Scope: the bring-up sequence from racked hardware to production sign-off, and the acceptance tests that justify putting a name on readiness. Strong bridge from existing provisioning and validation work.

flowchart TB
  PHYSICAL["Physical install"] --> OOB["OOB and firmware"]
  OOB --> STACK["OS, drivers, fabric"]
  STACK --> NODE["Single-node tests"]
  NODE --> MULTI["Multi-node collectives"]
  MULTI --> SIGNOFF["Recorded sign-off"]

Overview

Commissioning is the ordered process of turning installed hardware into a validated, production-ready cluster, ending in a defensible "done." The discipline is sequence and evidence: each layer is proven before the next is trusted, and sign-off rests on recorded acceptance criteria, not impressions.

Core knowledge

Bring-up sequence (layered, bottom up)

  1. Physical and power-on: rack, cable, power.
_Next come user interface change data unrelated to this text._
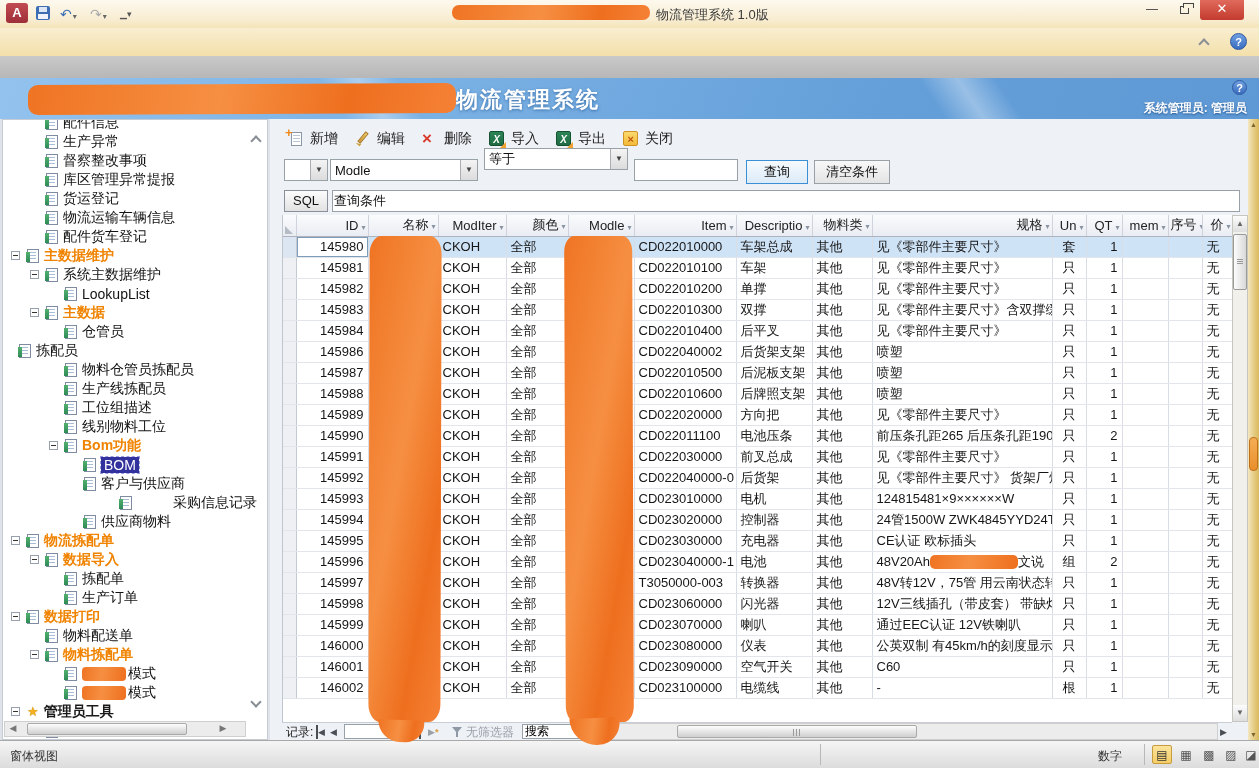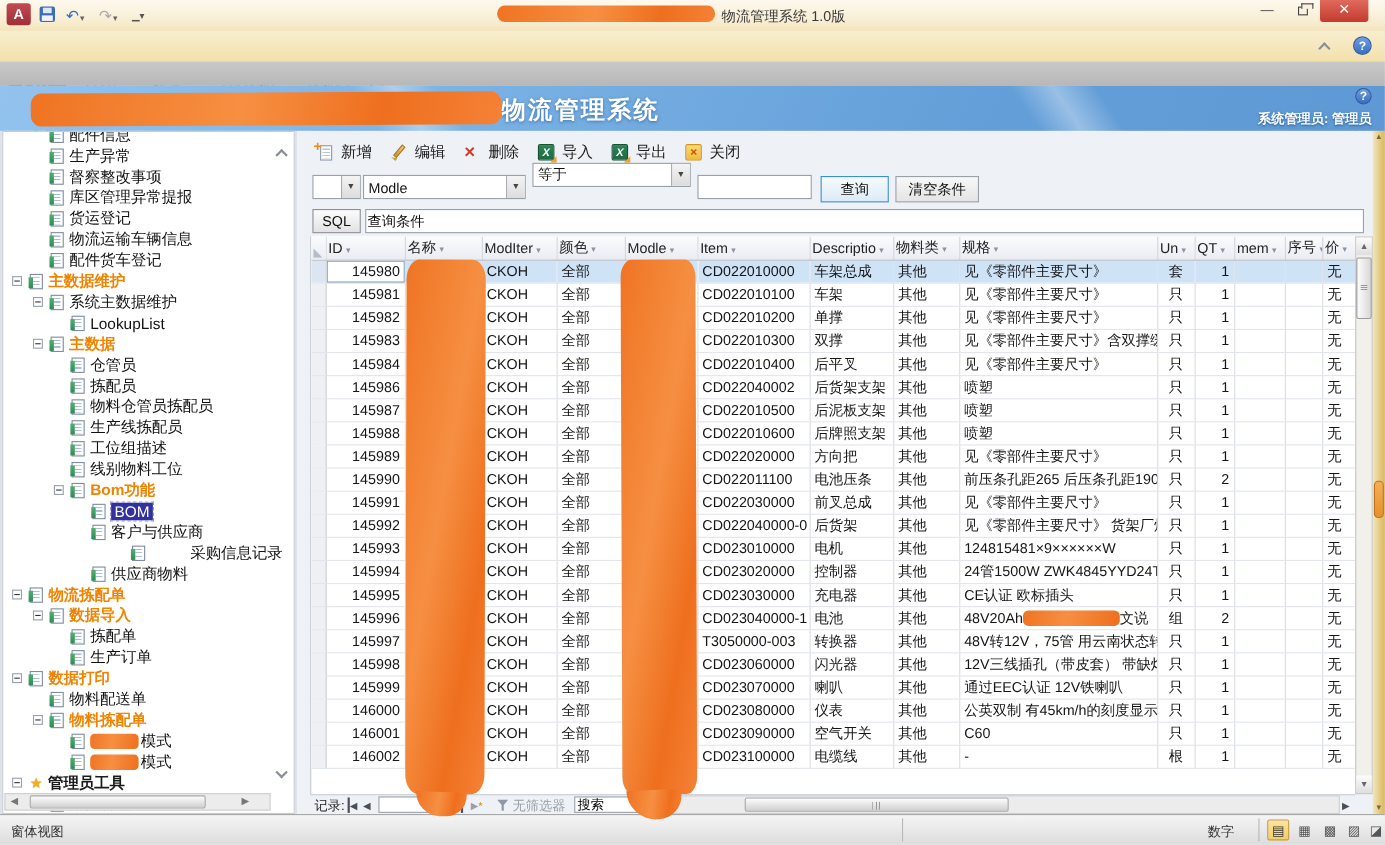--- a/index.html
+++ b/index.html
@@ -76,7 +76,7 @@
 
 .gridwrap{left:282px;top:215px;width:950px;height:507px;overflow:hidden;background:#fff;border-left:1px solid #c0c6cf}
 table.grid{table-layout:fixed;border-collapse:collapse;width:950px;background:#fff}
-.grid th{height:21px;background:linear-gradient(#fafbfd,#e9ecf2);border-right:1px solid #cfd4dc;border-bottom:1px solid #aeb4bf;font-weight:normal;font-size:13px;color:#222;white-space:nowrap;overflow:hidden;padding:0 2px;text-align:left}
+.grid th{height:21px;background:linear-gradient(#fafbfd,#e9ecf2);border-right:1px solid #cfd4dc;border-bottom:1px solid #aeb4bf;font-weight:normal;font-size:13px;color:#222;white-space:nowrap;overflow:hidden;padding:0 2px;text-align:right}
 .harr{font-size:8px;color:#8a93a3;margin-left:3px}
 .grid td{height:21px;border-right:1px solid #d9dde6;border-bottom:1px solid #e2e6ec;font-size:13px;color:#161616;white-space:nowrap;overflow:hidden;padding:0 4px}
 td.selc{background:#eef0f4;border-right:1px solid #c5cad2}

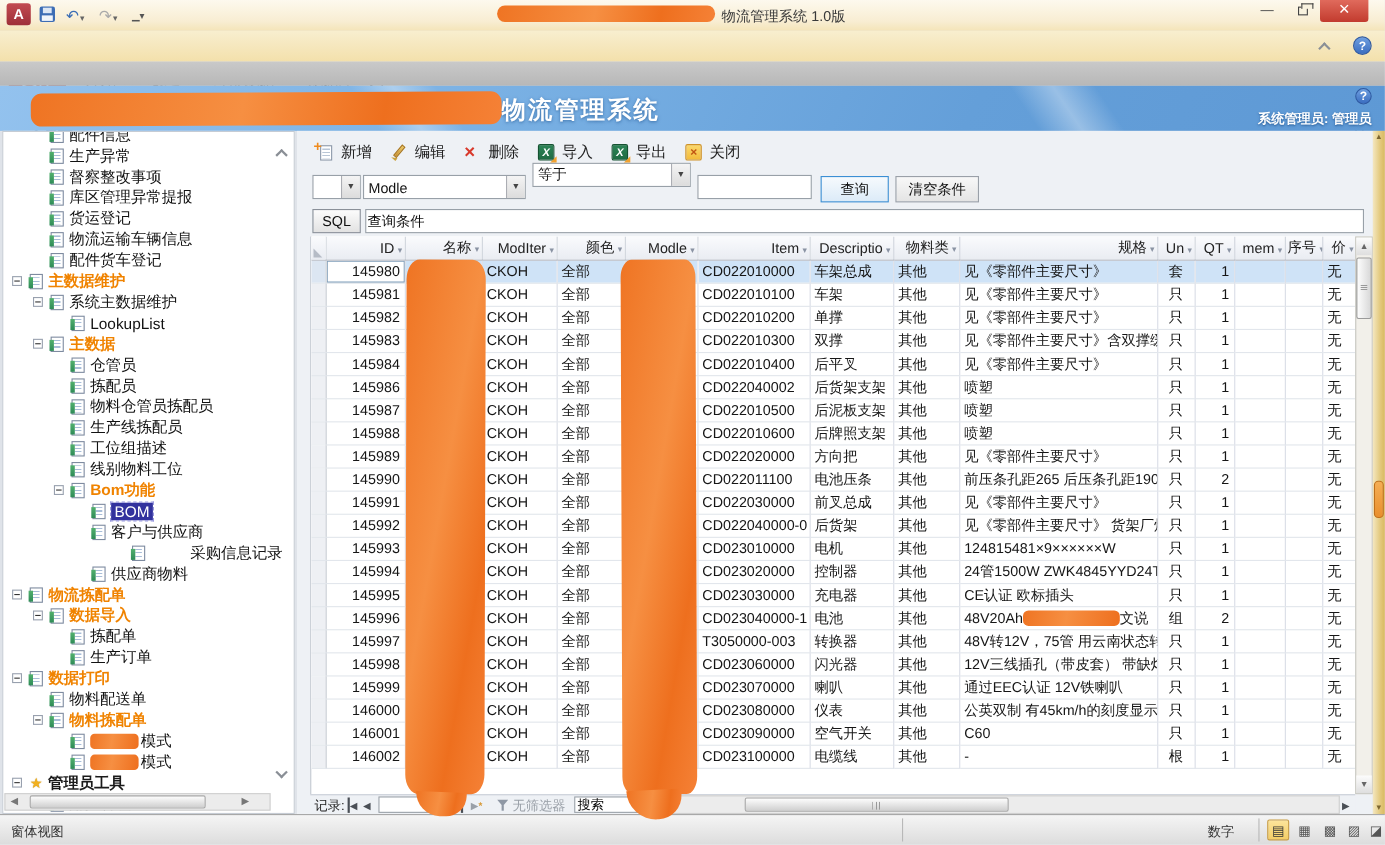--- a/index.html
+++ b/index.html
@@ -229,7 +229,7 @@
           <span class="doc"></span>
           <span class="tlabel">仓管员</span>
         </div>
-        <div class="trow" style="padding-left: 46px;">
+        <div class="trow" style="">
           <span class="exp-sp"></span>
           <span class="doc"></span>
           <span class="tlabel">拣配员</span>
Confirm clean power-on, no alarms, fans/pumps nominal.
  2. Out-of-band / BMC: reach every node over BMC/IPMI/Redfish, confirm inventory, set baselines (see provisioning and scheduling).
  3. Firmware and BIOS: bring firmware/BIOS/BMC to the qualified baseline across the fleet; consistency matters as much as version.
  4. OS and drivers: provision OS, GPU drivers, CUDA stack, OFED/network drivers, NCCL.
  5. Fabric: subnet manager up, fabric validated and clean before any application test (see networking fabric).
  6. Single-node validation: per-node GPU health, memory, NVLink, local bandwidth.
  7. Multi-node validation: collectives across the fabric at realistic message sizes.
  8. Burn-in and acceptance: sustained load to surface infant-mortality failures, then the formal acceptance suite.
  9. Sign-off: recorded results against criteria, handover.

Acceptance test suite (what proves "done")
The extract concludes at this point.